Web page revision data

+-------+

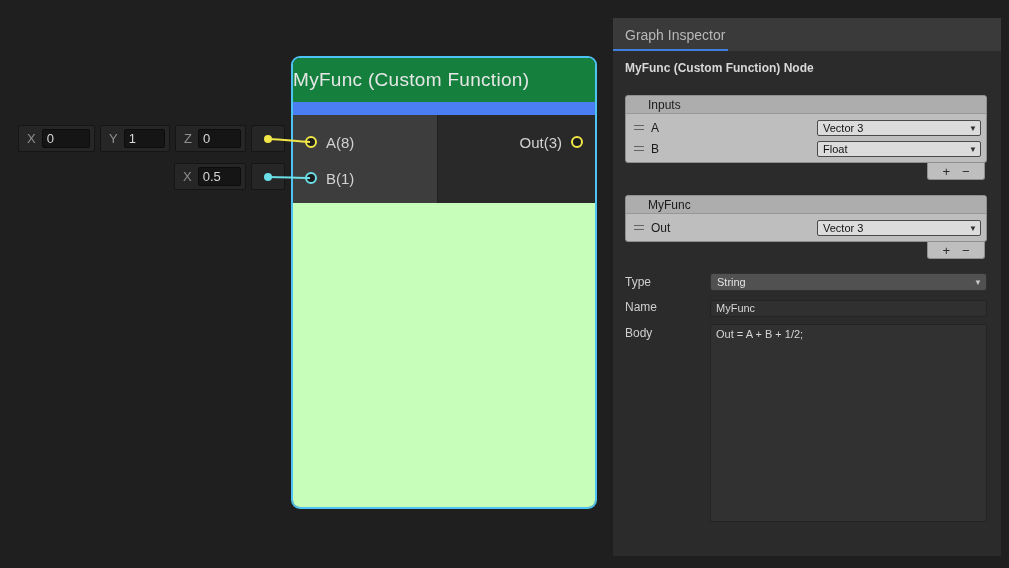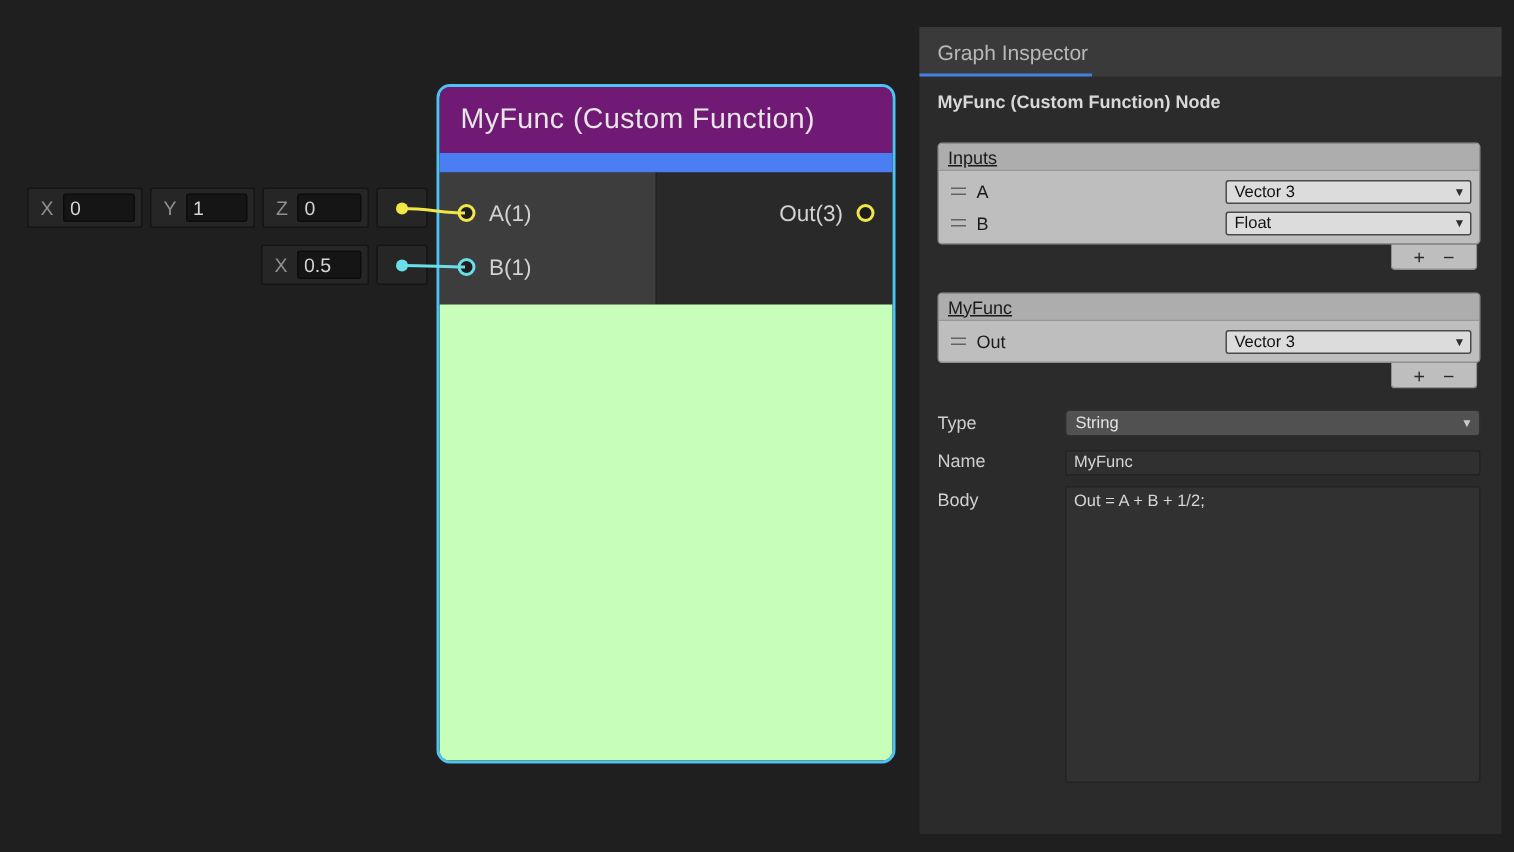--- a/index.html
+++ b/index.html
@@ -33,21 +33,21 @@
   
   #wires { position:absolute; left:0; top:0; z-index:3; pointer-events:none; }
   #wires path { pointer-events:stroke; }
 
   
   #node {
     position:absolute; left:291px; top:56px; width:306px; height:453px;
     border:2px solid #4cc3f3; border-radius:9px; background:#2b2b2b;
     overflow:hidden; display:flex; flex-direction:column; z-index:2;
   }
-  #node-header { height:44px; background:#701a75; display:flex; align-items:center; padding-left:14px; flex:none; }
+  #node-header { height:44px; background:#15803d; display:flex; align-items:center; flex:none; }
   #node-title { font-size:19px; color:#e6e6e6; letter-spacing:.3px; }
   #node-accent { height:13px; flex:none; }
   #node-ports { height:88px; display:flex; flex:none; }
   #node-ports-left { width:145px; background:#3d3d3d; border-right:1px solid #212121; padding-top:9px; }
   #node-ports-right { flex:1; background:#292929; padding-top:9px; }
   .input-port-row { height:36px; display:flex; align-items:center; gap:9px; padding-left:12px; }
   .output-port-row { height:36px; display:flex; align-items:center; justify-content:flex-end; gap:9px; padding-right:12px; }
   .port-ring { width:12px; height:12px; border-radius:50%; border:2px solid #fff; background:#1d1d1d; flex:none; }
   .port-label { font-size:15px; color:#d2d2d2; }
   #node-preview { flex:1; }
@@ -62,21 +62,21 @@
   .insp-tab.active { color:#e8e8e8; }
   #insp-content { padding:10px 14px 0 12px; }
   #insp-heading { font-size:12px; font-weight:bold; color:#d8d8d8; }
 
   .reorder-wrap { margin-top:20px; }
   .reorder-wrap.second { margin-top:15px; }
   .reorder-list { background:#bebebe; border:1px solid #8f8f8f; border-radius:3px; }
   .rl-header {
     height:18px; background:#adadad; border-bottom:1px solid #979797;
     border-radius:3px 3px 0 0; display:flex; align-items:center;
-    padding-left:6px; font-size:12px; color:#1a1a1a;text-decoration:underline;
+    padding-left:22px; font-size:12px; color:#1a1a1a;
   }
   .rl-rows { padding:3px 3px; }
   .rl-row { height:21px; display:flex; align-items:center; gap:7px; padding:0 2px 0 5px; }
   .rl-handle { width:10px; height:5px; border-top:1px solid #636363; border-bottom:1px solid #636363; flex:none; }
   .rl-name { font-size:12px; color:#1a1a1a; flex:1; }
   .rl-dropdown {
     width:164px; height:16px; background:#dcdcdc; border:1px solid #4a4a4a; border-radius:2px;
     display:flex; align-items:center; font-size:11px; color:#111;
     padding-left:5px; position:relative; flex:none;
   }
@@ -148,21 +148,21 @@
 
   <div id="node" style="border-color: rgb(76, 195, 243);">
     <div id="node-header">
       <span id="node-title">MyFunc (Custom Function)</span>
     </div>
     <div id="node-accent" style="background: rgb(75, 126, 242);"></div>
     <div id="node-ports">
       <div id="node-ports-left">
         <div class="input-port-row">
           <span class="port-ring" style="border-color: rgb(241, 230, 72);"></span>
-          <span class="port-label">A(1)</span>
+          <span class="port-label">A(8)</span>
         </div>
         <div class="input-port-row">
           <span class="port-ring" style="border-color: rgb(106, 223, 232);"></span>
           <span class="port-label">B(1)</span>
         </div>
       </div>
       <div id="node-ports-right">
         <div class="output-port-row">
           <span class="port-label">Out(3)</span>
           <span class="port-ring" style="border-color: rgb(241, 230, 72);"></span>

+-------+

Activity → Retype only this portion of the data above: the line containing "height:44px; background:#701a75; display:flex;", the line containing "-148,21 +148,21 @@", and all lines between them, exactly.

Reply →
-  #node-header { height:44px; background:#701a75; display:flex; align-items:center; padding-left:14px; flex:none; }
+  #node-header { height:44px; background:#15803d; display:flex; align-items:center; flex:none; }
   #node-title { font-size:19px; color:#e6e6e6; letter-spacing:.3px; }
   #node-accent { height:13px; flex:none; }
   #node-ports { height:88px; display:flex; flex:none; }
   #node-ports-left { width:145px; background:#3d3d3d; border-right:1px solid #212121; padding-top:9px; }
   #node-ports-right { flex:1; background:#292929; padding-top:9px; }
   .input-port-row { height:36px; display:flex; align-items:center; gap:9px; padding-left:12px; }
   .output-port-row { height:36px; display:flex; align-items:center; justify-content:flex-end; gap:9px; padding-right:12px; }
   .port-ring { width:12px; height:12px; border-radius:50%; border:2px solid #fff; background:#1d1d1d; flex:none; }
   .port-label { font-size:15px; color:#d2d2d2; }
   #node-preview { flex:1; }
@@ -62,21 +62,21 @@
   .insp-tab.active { color:#e8e8e8; }
   #insp-content { padding:10px 14px 0 12px; }
   #insp-heading { font-size:12px; font-weight:bold; color:#d8d8d8; }
 
   .reorder-wrap { margin-top:20px; }
   .reorder-wrap.second { margin-top:15px; }
   .reorder-list { background:#bebebe; border:1px solid #8f8f8f; border-radius:3px; }
   .rl-header {
     height:18px; background:#adadad; border-bottom:1px solid #979797;
     border-radius:3px 3px 0 0; display:flex; align-items:center;
-    padding-left:6px; font-size:12px; color:#1a1a1a;text-decoration:underline;
+    padding-left:22px; font-size:12px; color:#1a1a1a;
   }
   .rl-rows { padding:3px 3px; }
   .rl-row { height:21px; display:flex; align-items:center; gap:7px; padding:0 2px 0 5px; }
   .rl-handle { width:10px; height:5px; border-top:1px solid #636363; border-bottom:1px solid #636363; flex:none; }
   .rl-name { font-size:12px; color:#1a1a1a; flex:1; }
   .rl-dropdown {
     width:164px; height:16px; background:#dcdcdc; border:1px solid #4a4a4a; border-radius:2px;
     display:flex; align-items:center; font-size:11px; color:#111;
     padding-left:5px; position:relative; flex:none;
   }
@@ -148,21 +148,21 @@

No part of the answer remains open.